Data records
########

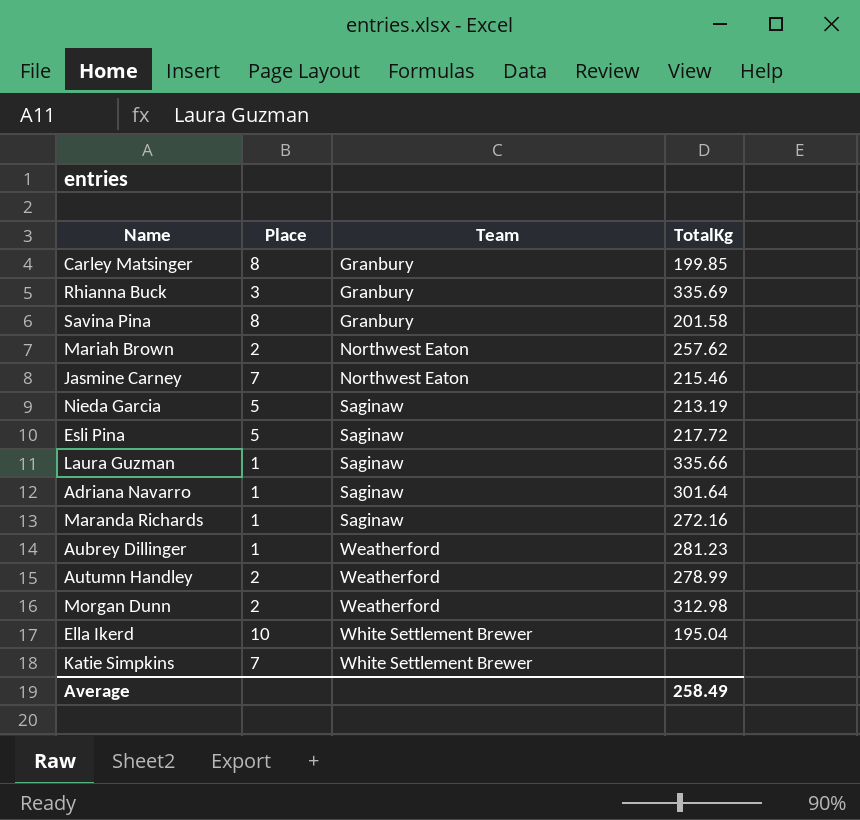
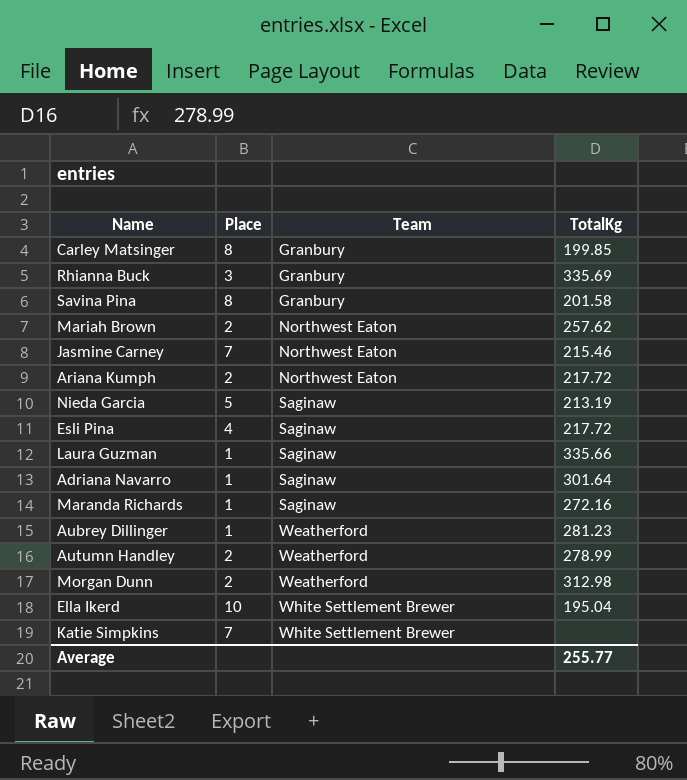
row Ariana Kumph: none -> 2 | Northwest Eaton | 217.72
Esli Pina | Place: 5 -> 4
Average | TotalKg: 258.49 -> 255.77

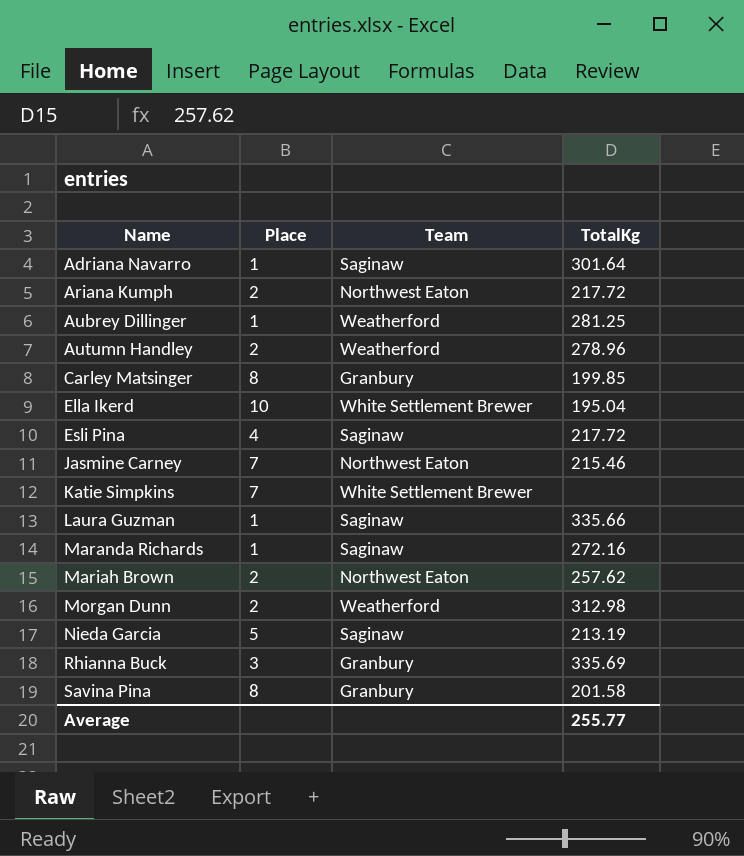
row order: Team ascending -> Name ascending
Aubrey Dillinger | TotalKg: 281.23 -> 281.25
Autumn Handley | TotalKg: 278.99 -> 278.96

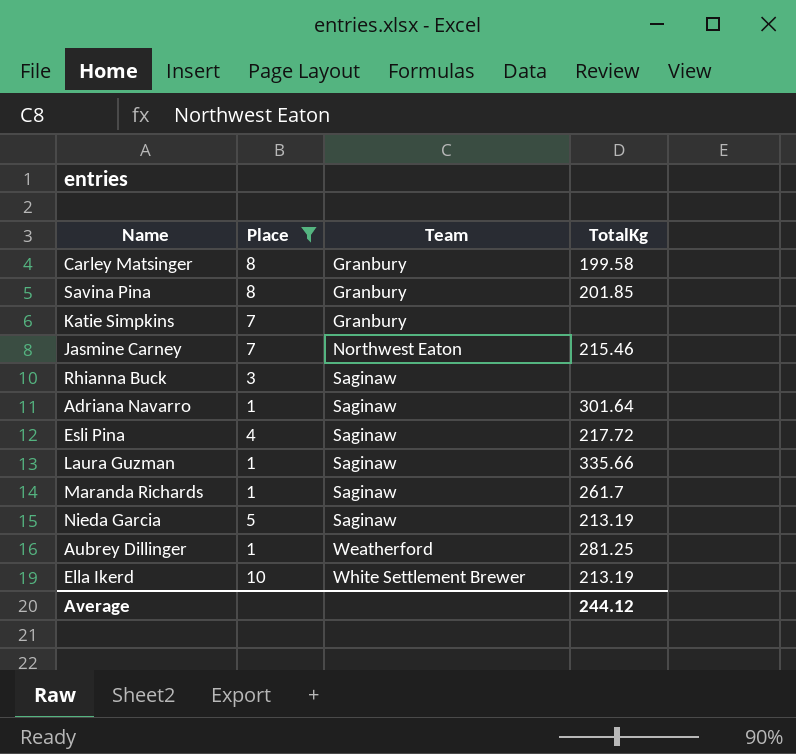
filter: none -> Place != 2
row order: Name ascending -> Team ascending
Carley Matsinger | TotalKg: 199.85 -> 199.58
Savina Pina | TotalKg: 201.58 -> 201.85
Katie Simpkins | Team: White Settlement Brewer -> Granbury
Rhianna Buck | Team: Granbury -> Saginaw
Rhianna Buck | TotalKg: 335.69 -> none
Maranda Richards | TotalKg: 272.16 -> 261.7
Ella Ikerd | TotalKg: 195.04 -> 213.19
Average | TotalKg: 255.77 -> 244.12

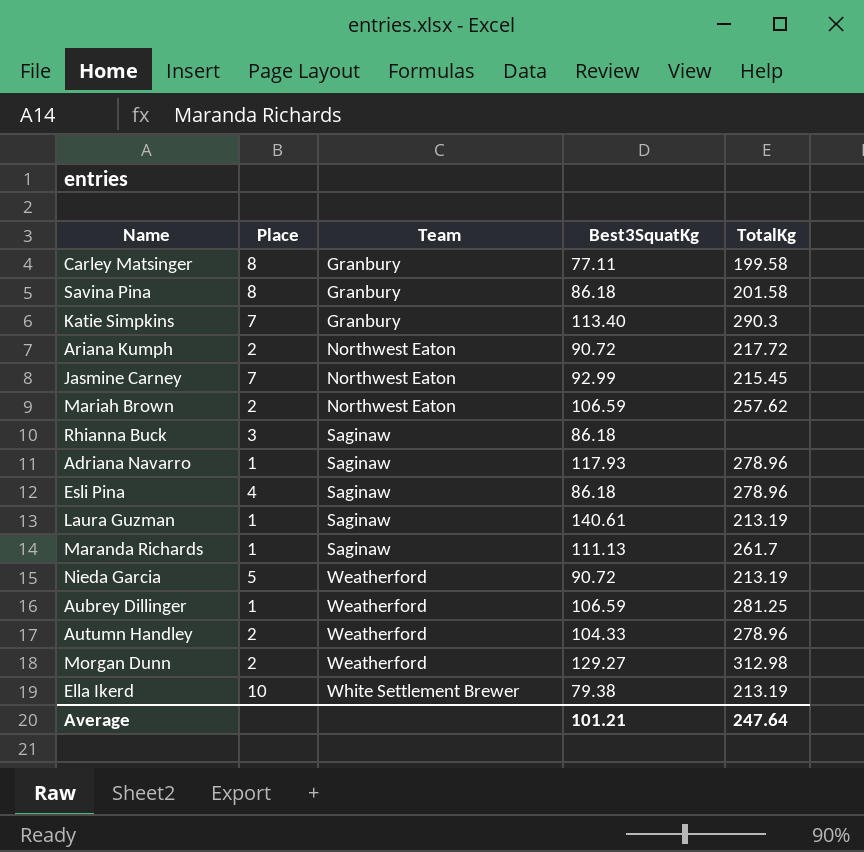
filter: Place != 2 -> none
column Best3SquatKg | position: none -> 4
Savina Pina | TotalKg: 201.85 -> 201.58
Katie Simpkins | TotalKg: none -> 290.3
Jasmine Carney | TotalKg: 215.46 -> 215.45
Adriana Navarro | TotalKg: 301.64 -> 278.96
Esli Pina | TotalKg: 217.72 -> 278.96
Laura Guzman | TotalKg: 335.66 -> 213.19
Nieda Garcia | Team: Saginaw -> Weatherford
Average | TotalKg: 244.12 -> 247.64

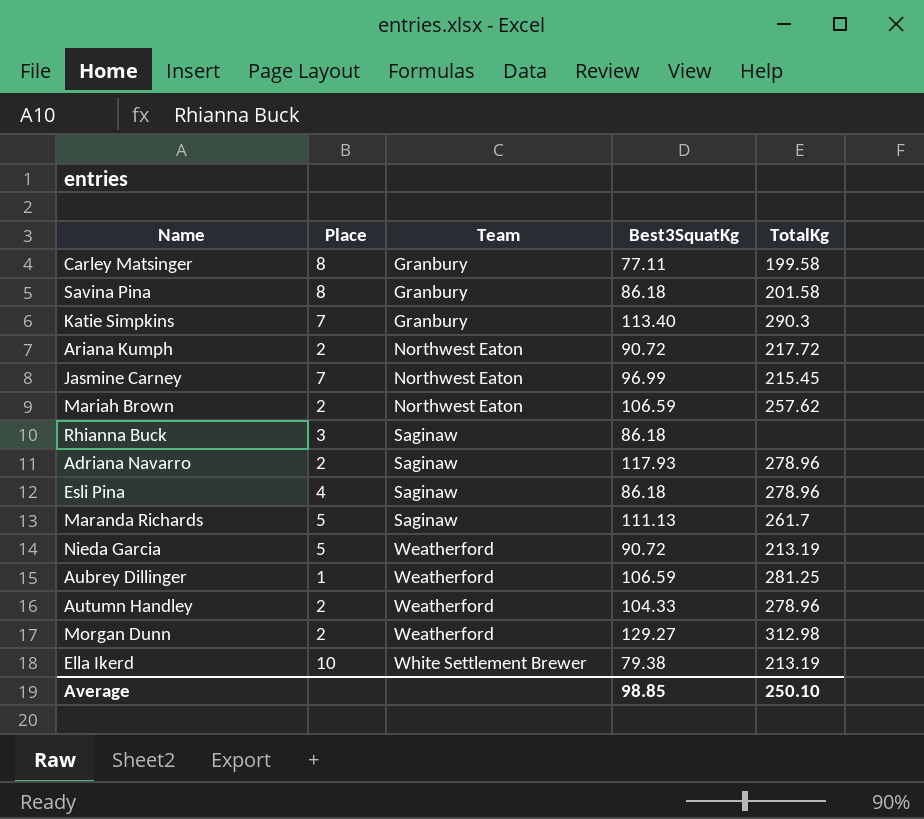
row Laura Guzman: 1 | Saginaw | 140.61 | 213.19 -> none
Jasmine Carney | Best3SquatKg: 92.99 -> 96.99
Adriana Navarro | Place: 1 -> 2
Maranda Richards | Place: 1 -> 5
Average | Best3SquatKg: 101.21 -> 98.85
Average | TotalKg: 247.64 -> 250.10

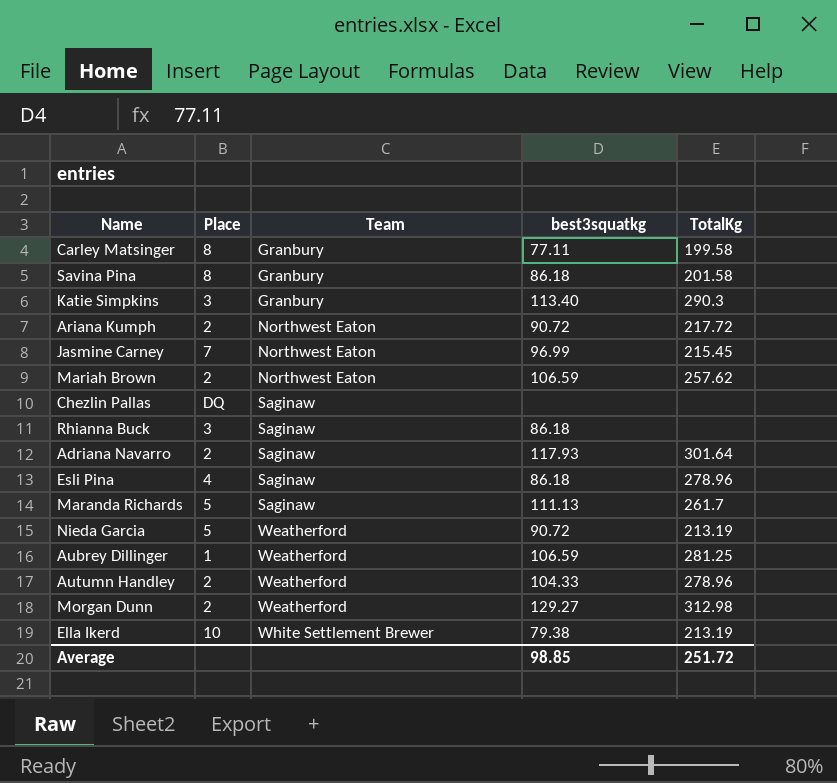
column name: Best3SquatKg -> best3squatkg
Katie Simpkins | Place: 7 -> 3
row Chezlin Pallas: none -> DQ | Saginaw | none | none
Adriana Navarro | TotalKg: 278.96 -> 301.64
Average | TotalKg: 250.10 -> 251.72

########

» Task objective
Line by line, write out the data above exactly, without the pictures.

» Your solution
row Ariana Kumph: none -> 2 | Northwest Eaton | 217.72
Esli Pina | Place: 5 -> 4
Average | TotalKg: 258.49 -> 255.77

row order: Team ascending -> Name ascending
Aubrey Dillinger | TotalKg: 281.23 -> 281.25
Autumn Handley | TotalKg: 278.99 -> 278.96

filter: none -> Place != 2
row order: Name ascending -> Team ascending
Carley Matsinger | TotalKg: 199.85 -> 199.58
Savina Pina | TotalKg: 201.58 -> 201.85
Katie Simpkins | Team: White Settlement Brewer -> Granbury
Rhianna Buck | Team: Granbury -> Saginaw
Rhianna Buck | TotalKg: 335.69 -> none
Maranda Richards | TotalKg: 272.16 -> 261.7
Ella Ikerd | TotalKg: 195.04 -> 213.19
Average | TotalKg: 255.77 -> 244.12

filter: Place != 2 -> none
column Best3SquatKg | position: none -> 4
Savina Pina | TotalKg: 201.85 -> 201.58
Katie Simpkins | TotalKg: none -> 290.3
Jasmine Carney | TotalKg: 215.46 -> 215.45
Adriana Navarro | TotalKg: 301.64 -> 278.96
Esli Pina | TotalKg: 217.72 -> 278.96
Laura Guzman | TotalKg: 335.66 -> 213.19
Nieda Garcia | Team: Saginaw -> Weatherford
Average | TotalKg: 244.12 -> 247.64

row Laura Guzman: 1 | Saginaw | 140.61 | 213.19 -> none
Jasmine Carney | Best3SquatKg: 92.99 -> 96.99
Adriana Navarro | Place: 1 -> 2
Maranda Richards | Place: 1 -> 5
Average | Best3SquatKg: 101.21 -> 98.85
Average | TotalKg: 247.64 -> 250.10

column name: Best3SquatKg -> best3squatkg
Katie Simpkins | Place: 7 -> 3
row Chezlin Pallas: none -> DQ | Saginaw | none | none
Adriana Navarro | TotalKg: 278.96 -> 301.64
Average | TotalKg: 250.10 -> 251.72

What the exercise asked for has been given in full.